Chile atrae por su vitalidad y diversidad.

 

Chile es reconocido por su seriedad, estabilidad y gobernabilidad. Somos valorados por tener instituciones sólidas y confiables. Estos son logros importantes y que han contribuido a posicionarnos en el mundo, sin embargo hoy enfrentamos el desafío de proyectar rasgos que son parte de nuestra identidad, pero que no habían sido relevados con fuerza, como son nuestra vocación de cooperación y progreso, de avanzar hacia una sociedad más justa, equitativa, nuestro lado más solidario, nuestra cultura y los rasgos que caracterizan nuestra identidad diversa.

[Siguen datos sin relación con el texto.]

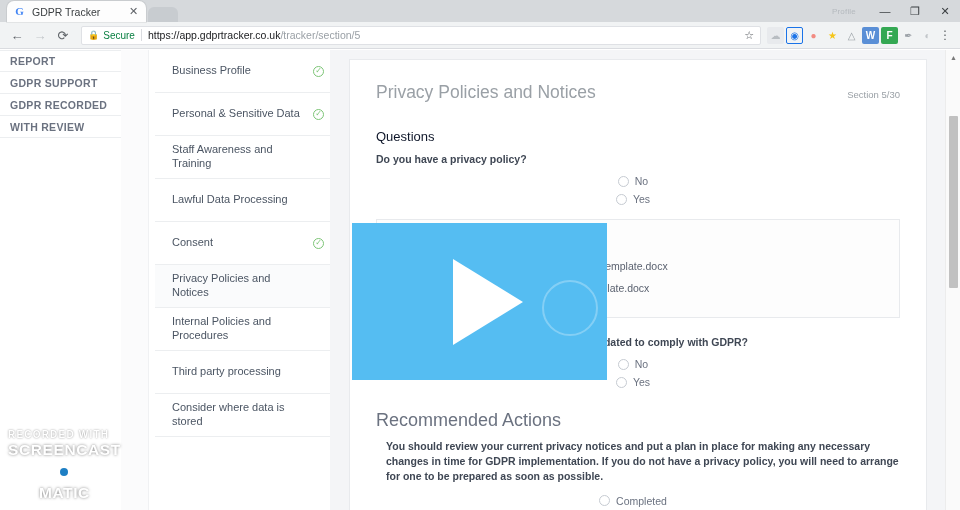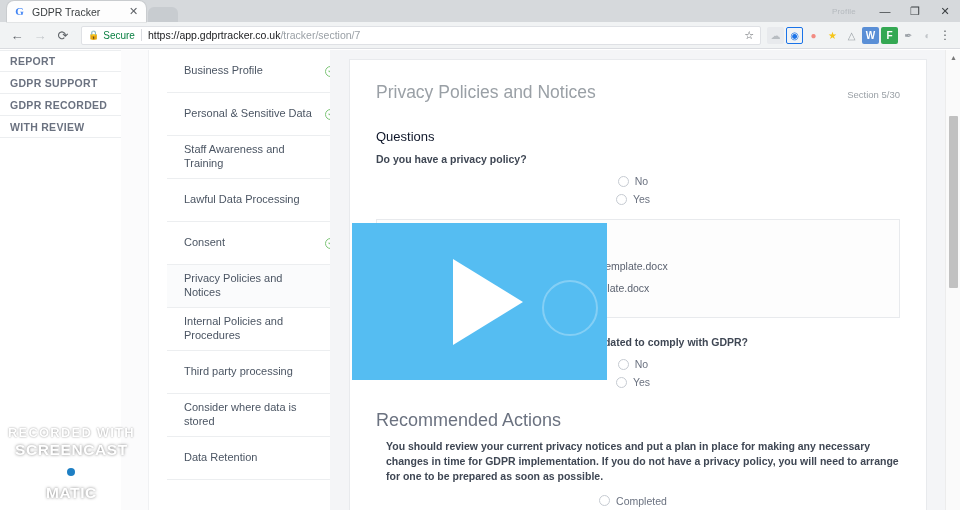--- a/index.html
+++ b/index.html
@@ -106,21 +106,21 @@
   }
   .leftnav-item:first-child { border-top: 1px solid #eceef0; }
 
   .gutter {
     position: absolute; left: 121px; top: 0; width: 28px; height: 460px;
     background: #fbfbfc; border-right: 1px solid #f0f1f3;
   }
 
   
   .sectionlist {
-    position: absolute; left: 167px; top: 0; width: 181px; height: 460px;
+    position: absolute; left: 155px; top: 0; width: 181px; height: 460px;
     background: #ffffff;
   }
   .section-item {
     min-height: 43px; display: flex; align-items: center;
     justify-content: space-between;
     padding: 7px 12px 7px 17px;
     border-bottom: 1px solid #eceef0;
     font-size: 11px; color: #4b5563; line-height: 1.25;
   }
   .section-item.active { background: #fafbfc; }
@@ -226,21 +226,21 @@
     position: absolute; left: 3px; top: 66px; width: 9px; height: 172px;
     background: #c1c1c1; border-radius: 1px;
   }
 
   
   .watermark {
     position: absolute; left: 8px; bottom: 8px; z-index: 60;
     color: #ffffff; pointer-events: none;
   }
   .wm-small {
-    font-size: 13px; font-weight: 700; letter-spacing: 1.2px;
+    font-size: 10px; font-weight: 700; letter-spacing: 1.2px;
     text-shadow: 0 0 2px rgba(0,0,0,.45);
   }
   .wm-main {
     display: flex; align-items: center; gap: 4px; margin-top: 1px; flex-direction: column;
   }
   .wm-word {
     font-size: 15.5px; font-weight: 700; letter-spacing: .6px;
     text-shadow: 0 0 3px rgba(0,0,0,.5);
   }
   .wm-dot {
@@ -272,21 +272,21 @@
   </div>
 
   <div class="toolbar">
     <span class="nav-btn">←</span>
     <span class="nav-btn dim">→</span>
     <span class="nav-btn">⟳</span>
     <div class="omnibox">
       <span class="lock">🔒</span>
       <span class="secure">Secure</span>
       <span class="sep"></span>
-      <span class="url"><b>https://app.gdprtracker.co.uk</b><span>/tracker/section/7</span></span>
+      <span class="url"><b>https://app.gdprtracker.co.uk</b><span>/tracker/section/5</span></span>
       <span class="star">☆</span>
     </div>
     <div class="ext-row">
       <span class="ext" style="background:#e8eaed;color:#b8bdc2">☁</span>
       <span class="ext" style="color:#1a73e8;border:1px solid #1a73e8">◉</span>
       <span class="ext" style="color:#f28b82">●</span>
       <span class="ext" style="color:#f5c518">★</span>
       <span class="ext" style="color:#9aa0a6">△</span>
       <span class="ext" style="background:#5a8fd6;color:#fff;font-weight:700">W</span>
       <span class="ext" style="background:#34a853;color:#fff;font-weight:700">F</span>
@@ -345,24 +345,20 @@
         <span class="check hidden"></span>
       </div>
       <div class="section-item">
         <span class="lbl">Third party processing</span>
         <span class="check hidden"></span>
       </div>
       <div class="section-item">
         <span class="lbl">Consider where data is stored</span>
         <span class="check hidden"></span>
       </div>
-      <div class="section-item">
-        <span class="lbl">Data Retention</span>
-        <span class="check hidden"></span>
-      </div>
     </div>
 
     <div class="mainwrap">
       <div class="card">
 
         <div class="card-head">
           <div class="card-title">Privacy Policies and Notices</div>
           <div class="card-section-no">Section 5/30</div>
         </div>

Así, se han definido cuatro pilares de marca en la estrategia de posicionamiento actual

  • Territorio de extremos
  • Modernos tradicionales
  • Vocación de progreso
  • Vínculo confiable

 

Territorio de extremos

Chile es territorio de extremos, con una geografía curiosa y alejada que resguarda la naturaleza en su estado natural, pura e inexplorada. Pero los contrastes de los que surge su riqueza no son sólo geográficos. Con su forma y diversidad, esa geografía ha forjado el carácter de su pueblo, desafiándolo a dominarla y a establecer vínculos entre ellos y con el mundo.

Modernos tradicionales

Los chilenos son a la vez modernos y tradicionales. Nuestra vida cultural, social y de todos los días, adquiere una forma híbrida, reteniendo rasgos del pasado y adoptando otros propios de la modernidad. Esta mezcla, que se manifiesta en múltiples dimensiones, explica, por ejemplo, el lugar central que ocupa la familia en la sociedad chilena.

Vocación de progreso

Chile es una sociedad con una irrefrenable vocación de progreso, con orientación hacia el futuro, con horizontes que la movilizan, volcada con determinación y constancia a alcanzar una realidad mejor. A menudo Chile se ve golpeado por la adversidad, y su historia está marcada por algunos capítulos de intensa frustración, pero no cejan en la búsqueda de lo que sus anhelos llaman desarrollo.

Vínculo confiable

Chile es un país confiable, con una vocación decidida de apertura al mundo exterior que lo ha llevado a construir redes dinámicas y abiertas. Basados en sus propios consensos, a veces arduamente trabajados, y gracias a un marco legal esencialmente estable, los chilenos disfrutan de relaciones exteriores sólidas que se apoyan en la apertura, confiabilidad y previsibilidad.